At 11:11 AM 21/06/2007, jim asked:
> are there any economic "laws" which are always true, |       |
> the way the law of gravity is?                       |       |
                                                       |       |
Economic laws have a similar status as the "law"        \     /
that it is impossible to balance a needle on its tip.    \   /
It is physically possible, if the needle tip has the      \_/
shape indicated here, and if its center of gravity is
in a right angle somewhere above the flat bottom piece.
But in practical situations needles will always fall down.

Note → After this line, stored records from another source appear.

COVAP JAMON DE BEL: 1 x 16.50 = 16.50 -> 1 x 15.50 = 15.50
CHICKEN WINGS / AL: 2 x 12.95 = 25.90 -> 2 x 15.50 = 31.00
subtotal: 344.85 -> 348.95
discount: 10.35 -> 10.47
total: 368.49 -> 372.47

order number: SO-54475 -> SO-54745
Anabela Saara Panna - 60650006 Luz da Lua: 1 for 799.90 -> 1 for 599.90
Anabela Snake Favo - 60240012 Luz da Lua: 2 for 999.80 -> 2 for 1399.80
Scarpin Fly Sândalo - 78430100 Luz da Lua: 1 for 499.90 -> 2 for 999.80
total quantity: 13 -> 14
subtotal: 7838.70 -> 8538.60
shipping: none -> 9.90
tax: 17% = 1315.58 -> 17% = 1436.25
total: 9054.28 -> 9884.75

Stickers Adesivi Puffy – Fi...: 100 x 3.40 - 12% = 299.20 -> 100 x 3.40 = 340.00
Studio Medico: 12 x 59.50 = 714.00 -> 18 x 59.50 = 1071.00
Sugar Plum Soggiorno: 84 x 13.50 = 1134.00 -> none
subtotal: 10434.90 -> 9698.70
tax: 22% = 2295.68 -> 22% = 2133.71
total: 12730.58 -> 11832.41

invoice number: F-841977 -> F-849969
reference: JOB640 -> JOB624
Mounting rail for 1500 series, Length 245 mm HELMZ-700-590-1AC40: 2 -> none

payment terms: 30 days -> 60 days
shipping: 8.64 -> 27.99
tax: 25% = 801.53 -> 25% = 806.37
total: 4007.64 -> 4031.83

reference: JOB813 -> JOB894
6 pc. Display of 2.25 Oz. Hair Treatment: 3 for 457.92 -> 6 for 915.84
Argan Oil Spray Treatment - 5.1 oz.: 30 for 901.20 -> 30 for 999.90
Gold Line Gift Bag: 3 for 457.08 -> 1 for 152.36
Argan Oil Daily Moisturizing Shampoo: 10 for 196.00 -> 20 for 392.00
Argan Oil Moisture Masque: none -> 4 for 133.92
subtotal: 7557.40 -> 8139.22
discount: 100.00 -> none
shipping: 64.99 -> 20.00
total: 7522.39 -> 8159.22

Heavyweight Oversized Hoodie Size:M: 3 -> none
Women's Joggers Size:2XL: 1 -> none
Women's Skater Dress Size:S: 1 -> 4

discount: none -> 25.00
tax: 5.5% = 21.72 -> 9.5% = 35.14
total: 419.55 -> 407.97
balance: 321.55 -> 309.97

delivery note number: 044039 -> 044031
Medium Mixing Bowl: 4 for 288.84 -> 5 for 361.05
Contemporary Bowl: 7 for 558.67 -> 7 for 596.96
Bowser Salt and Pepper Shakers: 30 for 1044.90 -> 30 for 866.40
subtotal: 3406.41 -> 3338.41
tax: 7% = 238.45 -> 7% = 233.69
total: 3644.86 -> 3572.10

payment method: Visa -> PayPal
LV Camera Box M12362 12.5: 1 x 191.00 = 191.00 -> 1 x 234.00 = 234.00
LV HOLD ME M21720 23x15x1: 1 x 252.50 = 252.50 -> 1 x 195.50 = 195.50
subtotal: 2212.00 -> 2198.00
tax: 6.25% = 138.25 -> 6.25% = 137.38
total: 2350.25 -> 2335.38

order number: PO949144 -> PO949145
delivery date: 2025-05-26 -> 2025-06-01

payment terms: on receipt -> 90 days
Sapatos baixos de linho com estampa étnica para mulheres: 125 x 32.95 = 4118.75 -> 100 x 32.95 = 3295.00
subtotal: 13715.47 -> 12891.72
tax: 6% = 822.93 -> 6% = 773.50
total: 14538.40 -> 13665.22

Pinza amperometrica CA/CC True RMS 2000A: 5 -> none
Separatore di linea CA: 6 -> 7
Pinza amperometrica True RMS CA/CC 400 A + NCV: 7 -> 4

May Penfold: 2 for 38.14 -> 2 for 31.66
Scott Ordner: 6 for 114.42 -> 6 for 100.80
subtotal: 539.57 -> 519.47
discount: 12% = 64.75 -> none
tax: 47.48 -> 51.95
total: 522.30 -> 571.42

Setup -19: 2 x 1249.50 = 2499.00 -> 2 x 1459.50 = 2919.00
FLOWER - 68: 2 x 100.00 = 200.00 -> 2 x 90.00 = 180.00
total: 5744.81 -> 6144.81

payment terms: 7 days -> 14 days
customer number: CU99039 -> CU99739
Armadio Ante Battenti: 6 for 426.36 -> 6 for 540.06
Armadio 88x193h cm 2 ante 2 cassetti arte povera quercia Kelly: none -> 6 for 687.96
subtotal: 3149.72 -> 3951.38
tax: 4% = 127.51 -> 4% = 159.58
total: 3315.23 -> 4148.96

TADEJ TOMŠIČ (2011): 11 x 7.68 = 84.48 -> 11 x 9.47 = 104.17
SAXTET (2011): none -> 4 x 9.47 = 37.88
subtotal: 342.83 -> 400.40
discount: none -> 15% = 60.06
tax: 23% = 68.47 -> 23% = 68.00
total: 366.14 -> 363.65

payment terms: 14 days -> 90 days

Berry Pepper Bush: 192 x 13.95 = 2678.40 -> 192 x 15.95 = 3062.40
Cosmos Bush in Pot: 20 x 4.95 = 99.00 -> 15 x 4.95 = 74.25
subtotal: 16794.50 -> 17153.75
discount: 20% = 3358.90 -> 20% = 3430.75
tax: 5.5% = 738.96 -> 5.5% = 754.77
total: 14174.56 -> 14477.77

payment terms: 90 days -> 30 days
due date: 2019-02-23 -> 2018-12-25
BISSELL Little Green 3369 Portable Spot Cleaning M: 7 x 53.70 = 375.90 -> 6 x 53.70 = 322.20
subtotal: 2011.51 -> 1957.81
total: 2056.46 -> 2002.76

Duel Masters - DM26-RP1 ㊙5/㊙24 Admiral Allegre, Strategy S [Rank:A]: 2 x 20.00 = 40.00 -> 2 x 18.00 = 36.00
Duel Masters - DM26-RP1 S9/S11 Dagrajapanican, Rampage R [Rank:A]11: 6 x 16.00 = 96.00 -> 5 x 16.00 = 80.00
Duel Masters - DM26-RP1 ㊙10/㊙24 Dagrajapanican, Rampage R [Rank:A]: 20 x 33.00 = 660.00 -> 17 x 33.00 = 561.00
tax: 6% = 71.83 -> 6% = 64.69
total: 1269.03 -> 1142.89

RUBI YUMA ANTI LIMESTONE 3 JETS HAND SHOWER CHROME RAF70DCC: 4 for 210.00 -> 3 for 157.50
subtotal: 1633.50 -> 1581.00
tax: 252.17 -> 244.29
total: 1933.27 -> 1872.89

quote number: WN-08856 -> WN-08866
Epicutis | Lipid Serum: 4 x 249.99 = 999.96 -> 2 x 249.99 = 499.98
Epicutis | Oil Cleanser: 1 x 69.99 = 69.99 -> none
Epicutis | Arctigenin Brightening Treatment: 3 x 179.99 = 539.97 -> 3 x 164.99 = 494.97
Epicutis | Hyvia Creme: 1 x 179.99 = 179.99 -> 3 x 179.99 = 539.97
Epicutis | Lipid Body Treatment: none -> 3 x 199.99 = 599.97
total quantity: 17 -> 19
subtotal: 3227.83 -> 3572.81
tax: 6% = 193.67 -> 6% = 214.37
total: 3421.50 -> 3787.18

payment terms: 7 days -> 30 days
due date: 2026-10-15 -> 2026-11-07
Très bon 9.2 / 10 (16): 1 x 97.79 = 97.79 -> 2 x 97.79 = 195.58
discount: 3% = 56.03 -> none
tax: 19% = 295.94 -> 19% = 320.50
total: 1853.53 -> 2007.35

Here is a detailed example from my present experience.  I am fully
convinced that the capitalist system is structurally unable to
generate the appropriate responses to global warming.  The Utah governor
Huntsman is seriously interested in ecological policies, but here are
the obstacles he must contend with:

(1) the Utah constitution has a clause that gas taxes can only be
used for road building

(2) there is a regulation that Utah public utilities have to buy
energy from the lowest-price source

(3) Utah has a lot of sun and a lot of geothermal energy.  One should
therefore expect these two energy forms to be the centerpiece of the
energy policy.  But what is the centerpiece?  Renewable Portfolio
Standards RPS (requiring utilities to acquire a certain percentage of
their energy from clean sources) -- presumably because everybody knows
that before long this will be required on a Federal level anyway.
Although RPS is a necessary step, it is not enough, especially for the
Utah needs, for the following reasons:

(a) European experience and experience in Texas etc shows that RPS
favors the one presently cheapest alternative energy (wind) and can do
little to incentivize homeowners to put solar panels on their roofs.
For this you need Feed-In Tariffs (FIT) as in Germany which
deliberately pay a high enough price for solar energy that investment
in solar panels is profitable today.

(b) But of course US utilities cannot be bothered with this.
Schwarzenegger's million solar roofs program in California is a
complete flop because the utilities put everyone on a timed tariff who
wants to sell solar power back to the utility.  Timed tariff charges
and refunds electricity at variable rates based on time of day etc.
Timed tariffs are intrinsically more expensive than the flat tariffs,
and this difference eats up all the benefits from the solar panels.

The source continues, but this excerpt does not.